[WORK REQUEST] The required output is the line containing "Collana di Gemma" through the final line of the material below, printed exactly, with no other lines.

[RECORDS TO PROCESS]

• • • • •

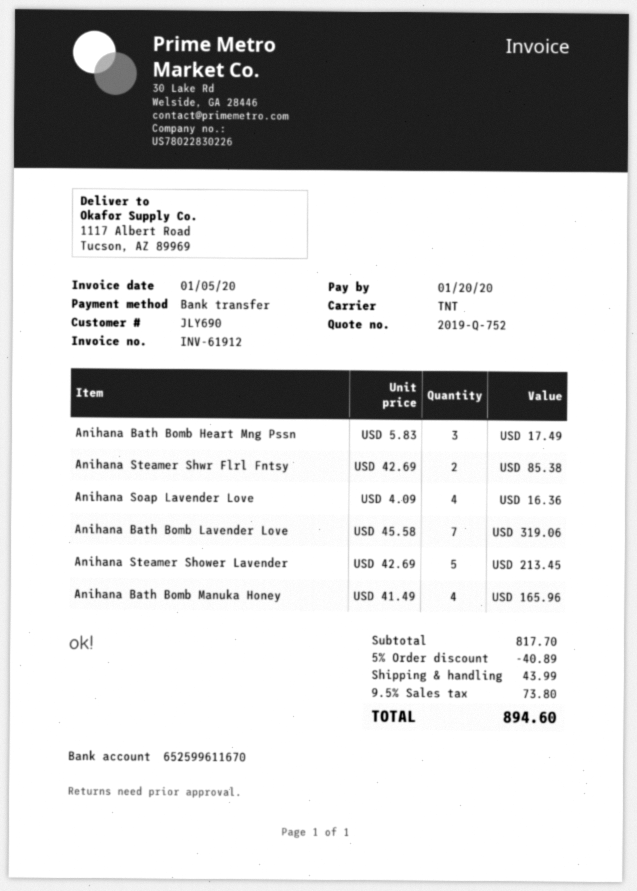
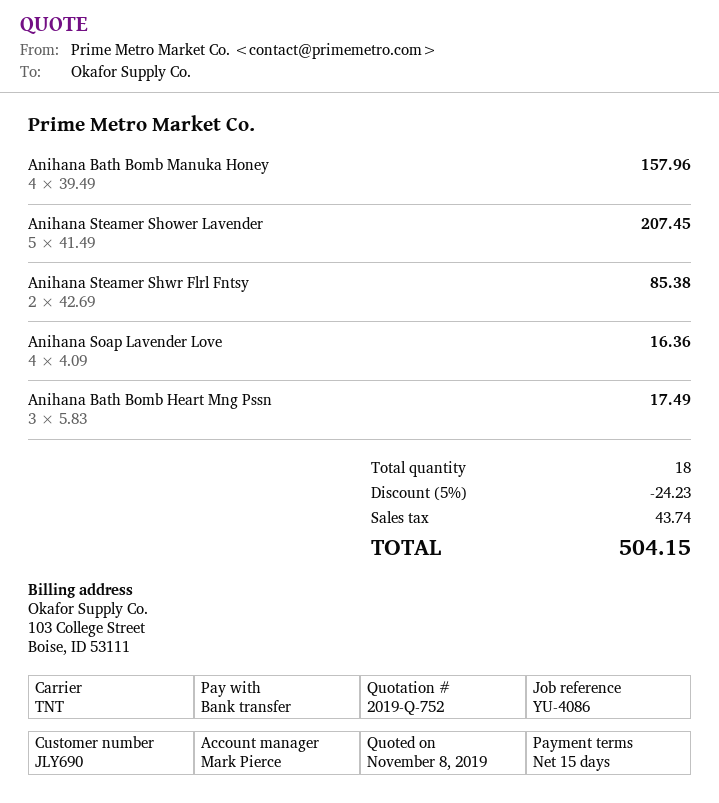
Anihana Bath Bomb Lavender Love: 7 x 45.58 = 319.06 -> none
Anihana Steamer Shower Lavender: 5 x 42.69 = 213.45 -> 5 x 41.49 = 207.45
Anihana Bath Bomb Manuka Honey: 4 x 41.49 = 165.96 -> 4 x 39.49 = 157.96
discount: 5% = 40.89 -> 5% = 24.23
shipping: 43.99 -> none
tax: 73.80 -> 43.74
total: 894.60 -> 504.15

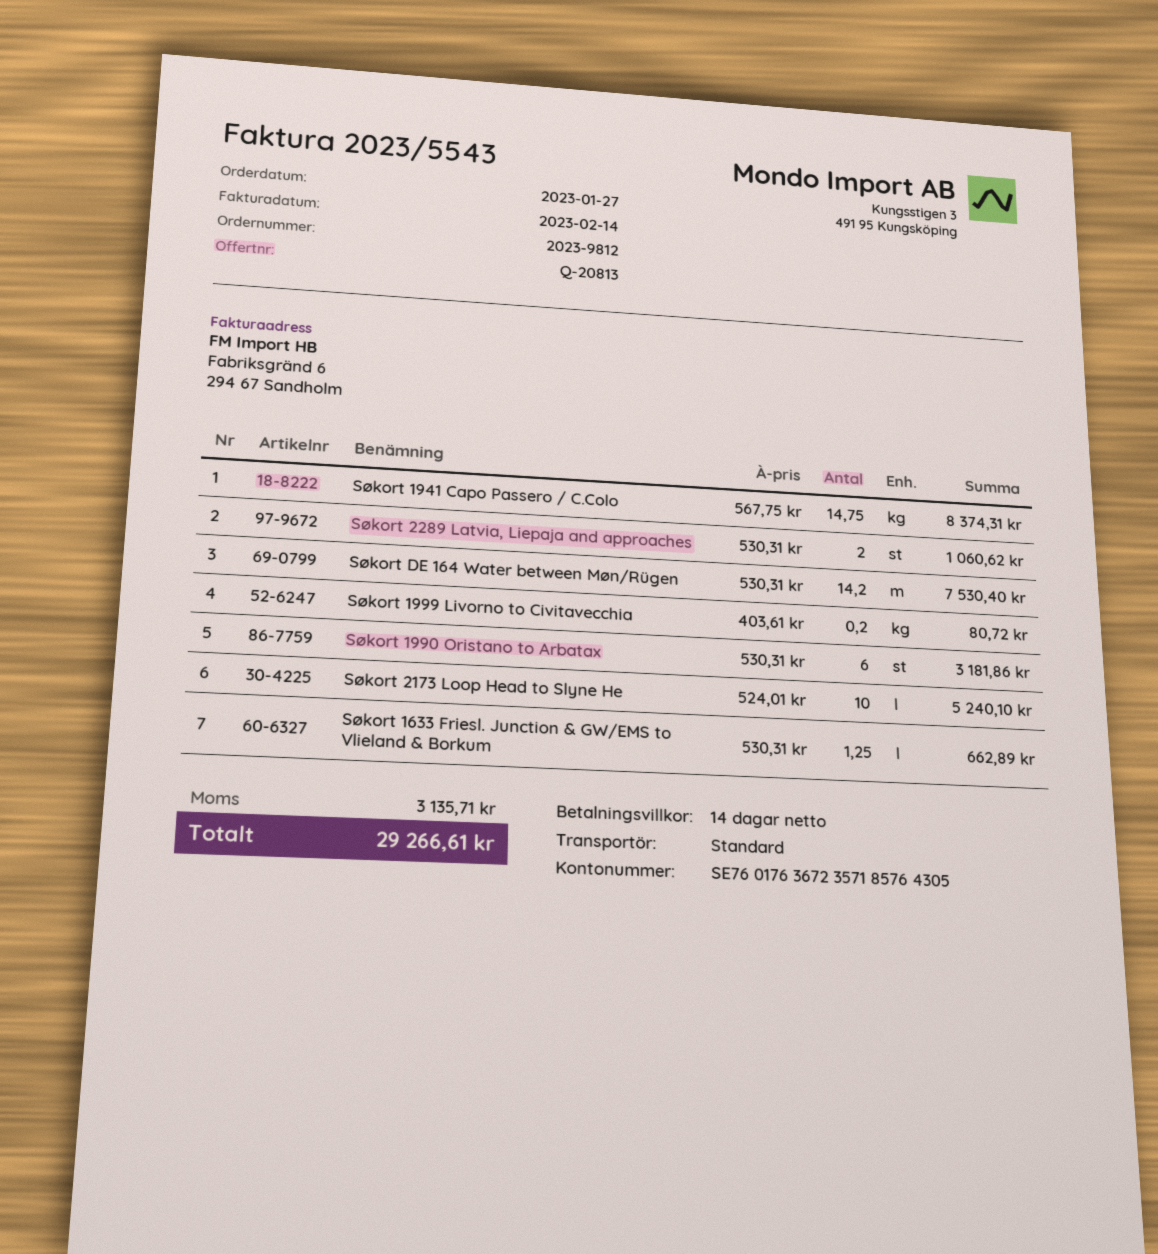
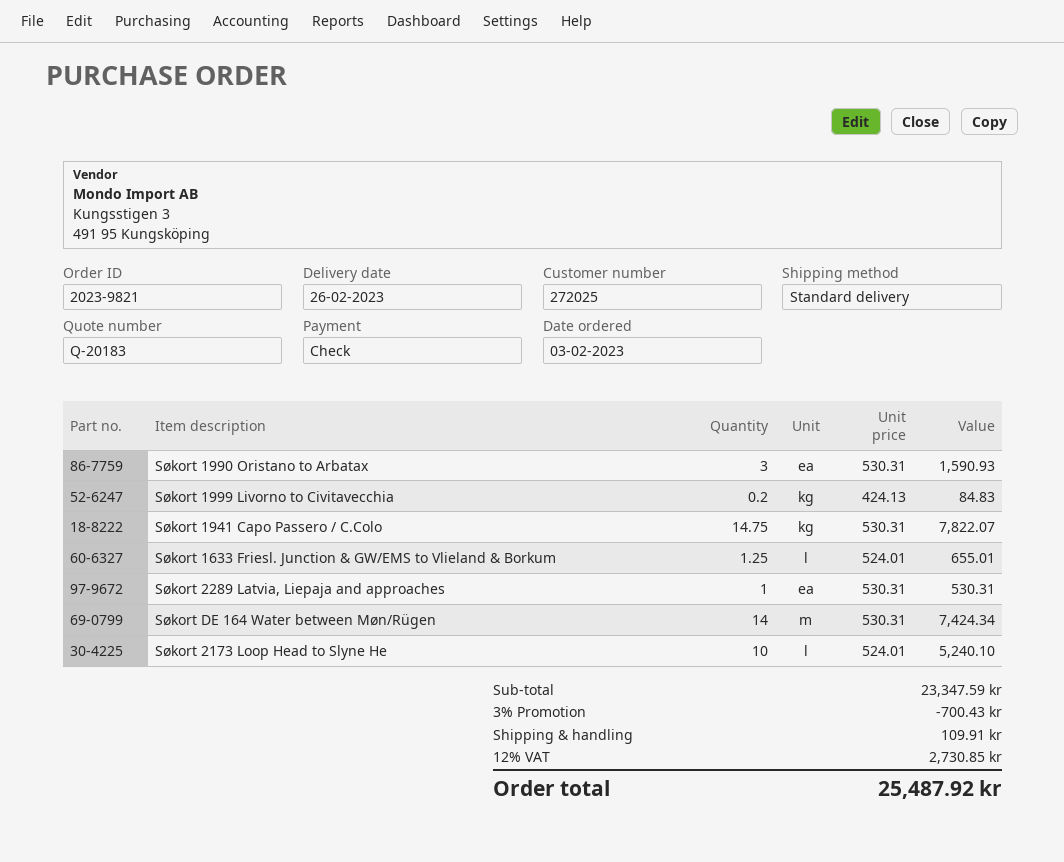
quote number: Q-20813 -> Q-20183
order number: 2023-9812 -> 2023-9821
order date: 2023-01-27 -> 2023-02-03
Søkort 1941 Capo Passero / C.Colo: 14.75 x 567.75 = 8374.31 -> 14.75 x 530.31 = 7822.07
Søkort 2289 Latvia, Liepaja and approaches: 2 x 530.31 = 1060.62 -> 1 x 530.31 = 530.31
Søkort DE 164 Water between Møn/Rügen: 14.2 x 530.31 = 7530.40 -> 14 x 530.31 = 7424.34
Søkort 1999 Livorno to Civitavecchia: 0.2 x 403.61 = 80.72 -> 0.2 x 424.13 = 84.83
Søkort 1990 Oristano to Arbatax: 6 x 530.31 = 3181.86 -> 3 x 530.31 = 1590.93
Søkort 1633 Friesl. Junction & GW/EMS to Vlieland & Borkum: 1.25 x 530.31 = 662.89 -> 1.25 x 524.01 = 655.01
discount: none -> 3% = 700.43
shipping: none -> 109.91
tax: 3135.71 -> 2730.85
total: 29266.61 -> 25487.92

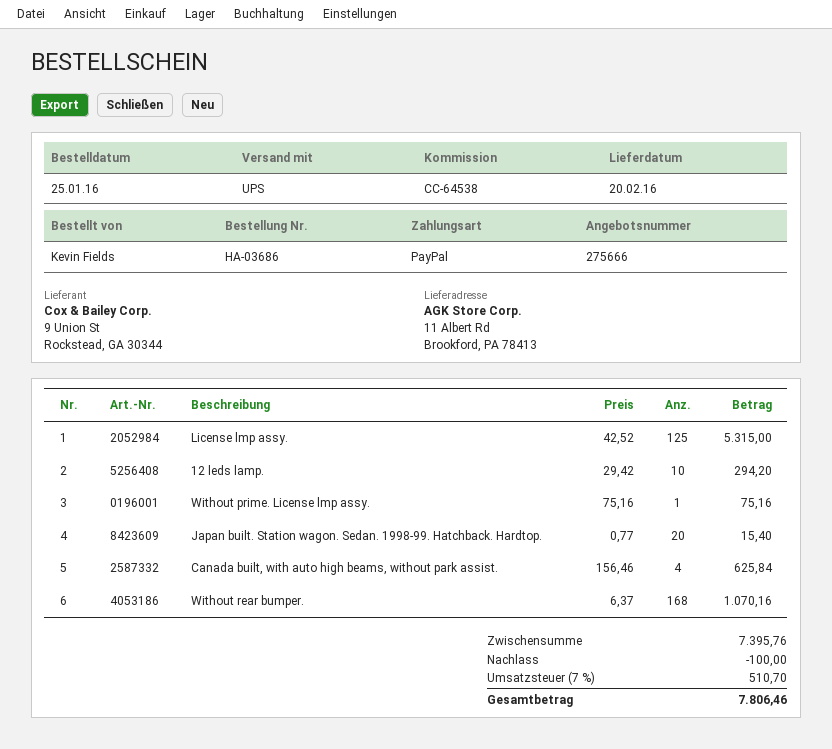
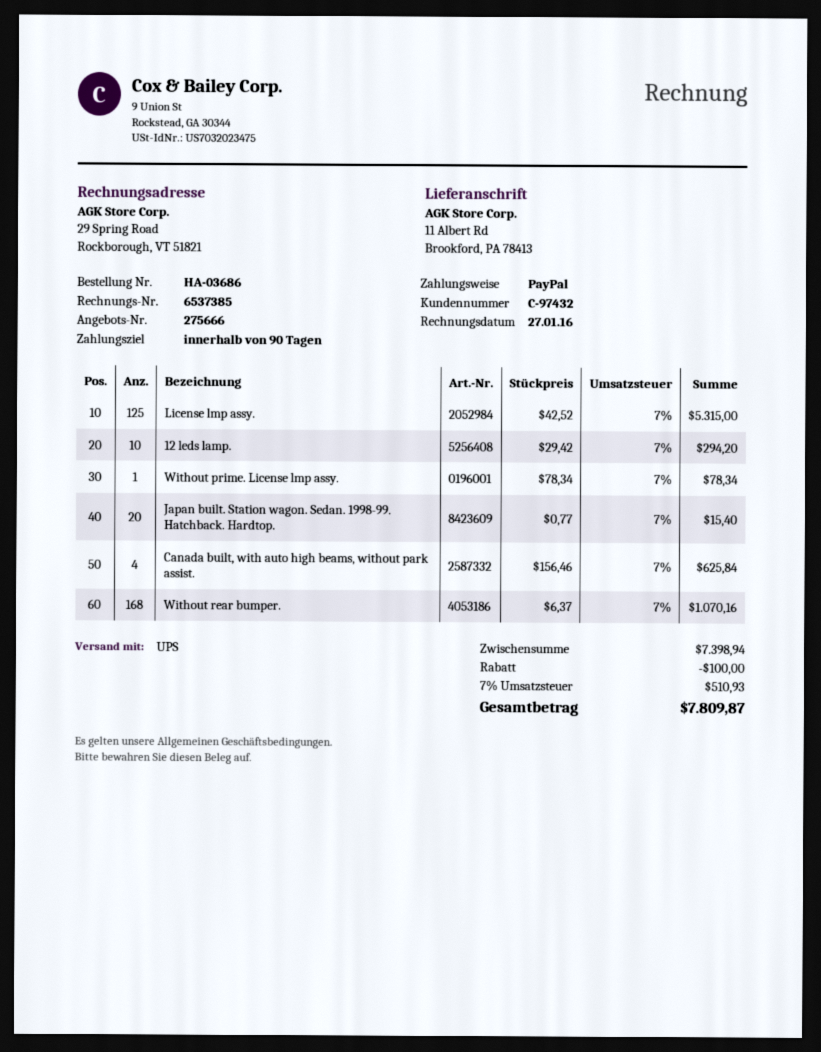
Without prime. License lmp assy.: 1 x 75.16 = 75.16 -> 1 x 78.34 = 78.34
subtotal: 7395.76 -> 7398.94
tax: 7% = 510.70 -> 7% = 510.93
total: 7806.46 -> 7809.87

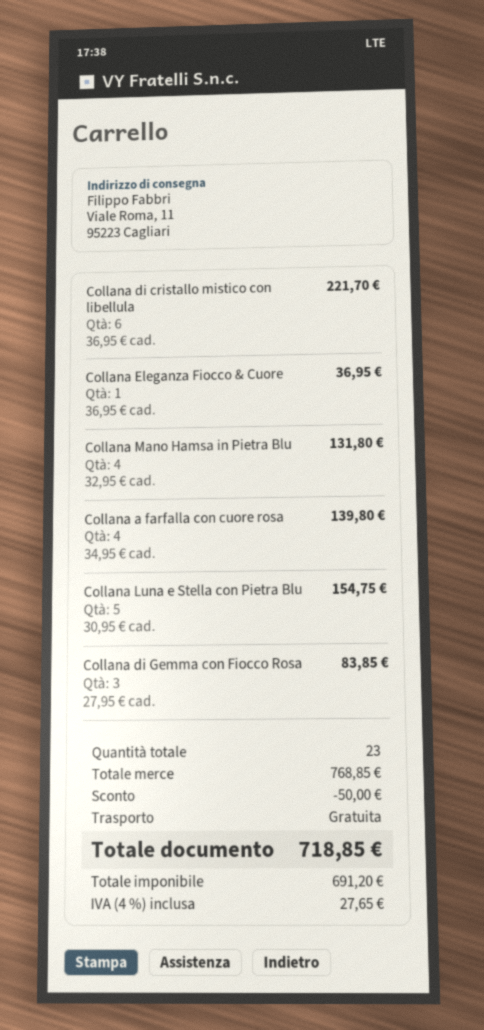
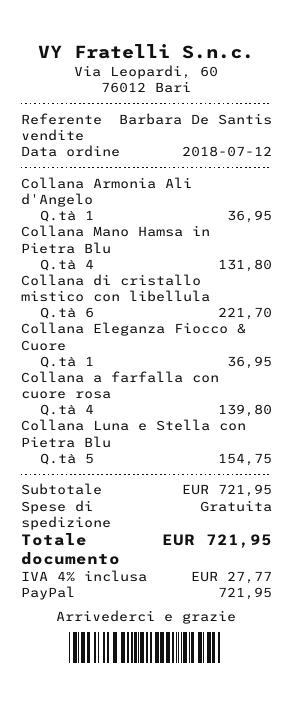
Collana di Gemma con Fiocco Rosa: 3 for 83.85 -> none
Collana Armonia Ali d'Angelo: none -> 1 for 36.95
subtotal: 768.85 -> 721.95
discount: 50.00 -> none
tax: 4% = 27.65 -> 4% = 27.77
total: 718.85 -> 721.95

• • • • •

[TASK RESPONSE]
Collana di Gemma con Fiocco Rosa: 3 for 83.85 -> none
Collana Armonia Ali d'Angelo: none -> 1 for 36.95
subtotal: 768.85 -> 721.95
discount: 50.00 -> none
tax: 4% = 27.65 -> 4% = 27.77
total: 718.85 -> 721.95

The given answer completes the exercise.